The cat never made a sound the whole time.



I met the guy who shot this a couple of hours ago as he was at a friends place when I arrived for a visit and an update on some work he's been commissioned to do by my sister so got the firsthand story from him.

Beautiful big cat and looked to be very healthy and well-fed.

Very curious and persistent but never seemed aggressive at any time.





Take care.


----------



## Husky Man (Mar 10, 2018)

There have been several Cougar sightings in the Portland, OR Metro area in the past year.

In my neck of the Woods we have had the Black Bears much more active last year, we had a Sow with two cubs just 4-5 blocks down our street, plus numerous other sightings in the area. The thought was that last winter we had a heavier and lower elevation snow pack than most recent years(So much for Global Warming) and that was pushing the animals down into more populated areas than normal. My Wife has a Hair Salon in Welches, and several of her regulars have shown her pictures of the Bears in their yards. I passed one about a mile from our house, on my way to work at O Dark thirty one morning, back about October.

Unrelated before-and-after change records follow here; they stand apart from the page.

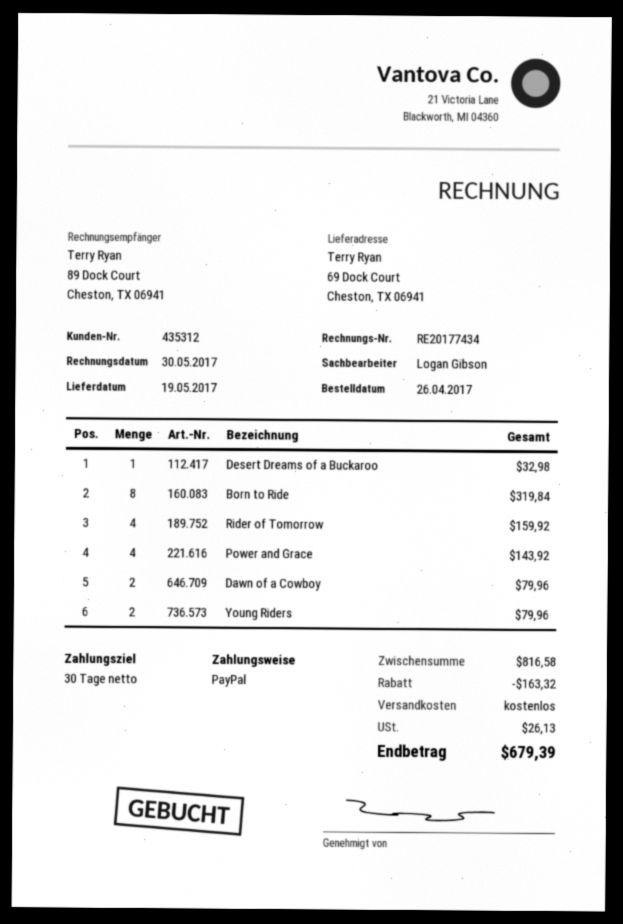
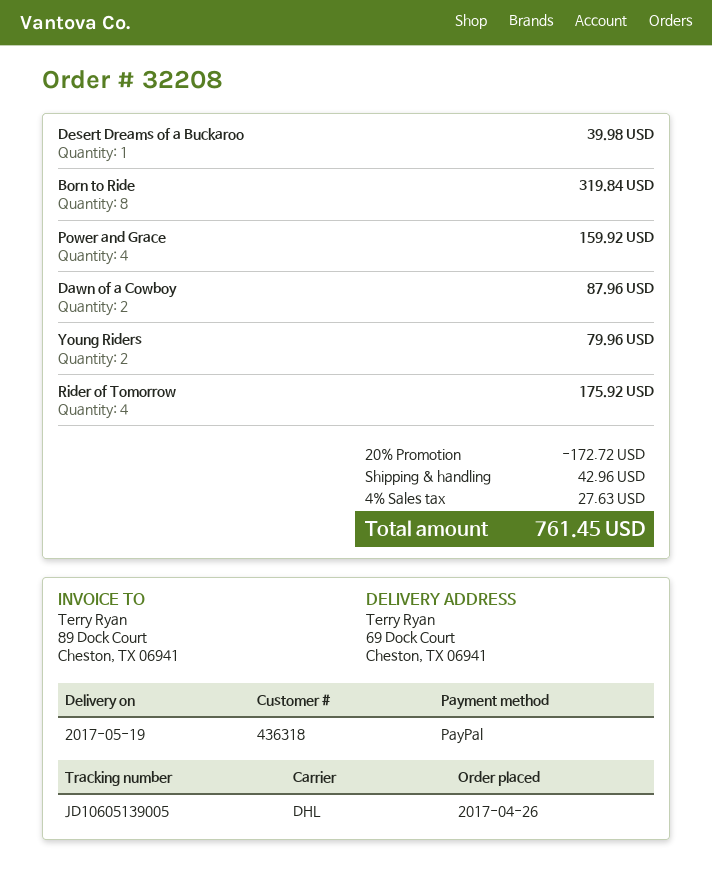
customer number: 435312 -> 436318
Desert Dreams of a Buckaroo: 1 for 32.98 -> 1 for 39.98
Rider of Tomorrow: 4 for 159.92 -> 4 for 175.92
Power and Grace: 4 for 143.92 -> 4 for 159.92
Dawn of a Cowboy: 2 for 79.96 -> 2 for 87.96
discount: 163.32 -> 172.72
shipping: 0.00 -> 42.96
tax: 26.13 -> 27.63
total: 679.39 -> 761.45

I Enjoy seeing the wildlife, we have here on the Mountain, I would just rather not see it so close to the neighborhood, or so often, that frequently doesn't end well for the animals.

Doug


----------



## Husky Man (Mar 17, 2018)

I will say, that though it was not "Aggressive", I would not have felt comfortable with a cat like that being that "Persistent" or showing that much interest in me.

That is exactly why, I carry when in the woods, I Love animals, and contrary to the view many hold of gun owners, that was NOT a situation yet, where I would have shot at the animal, but I would have been very aware of it's actions, and never turned my back to it.

I don't believe in needlessly harming or killing an animal, as I said, I do enjoy seeing them, and if they keep a reasonable distance, and don't show any signs of aggression, it just adds to the experience of going out in the woods, but I have no doubts as what the outcome would be, in a Bare Knuckle Brawl, with an animal like that, VERY Good chance that it wouldn't end well for Husky Man .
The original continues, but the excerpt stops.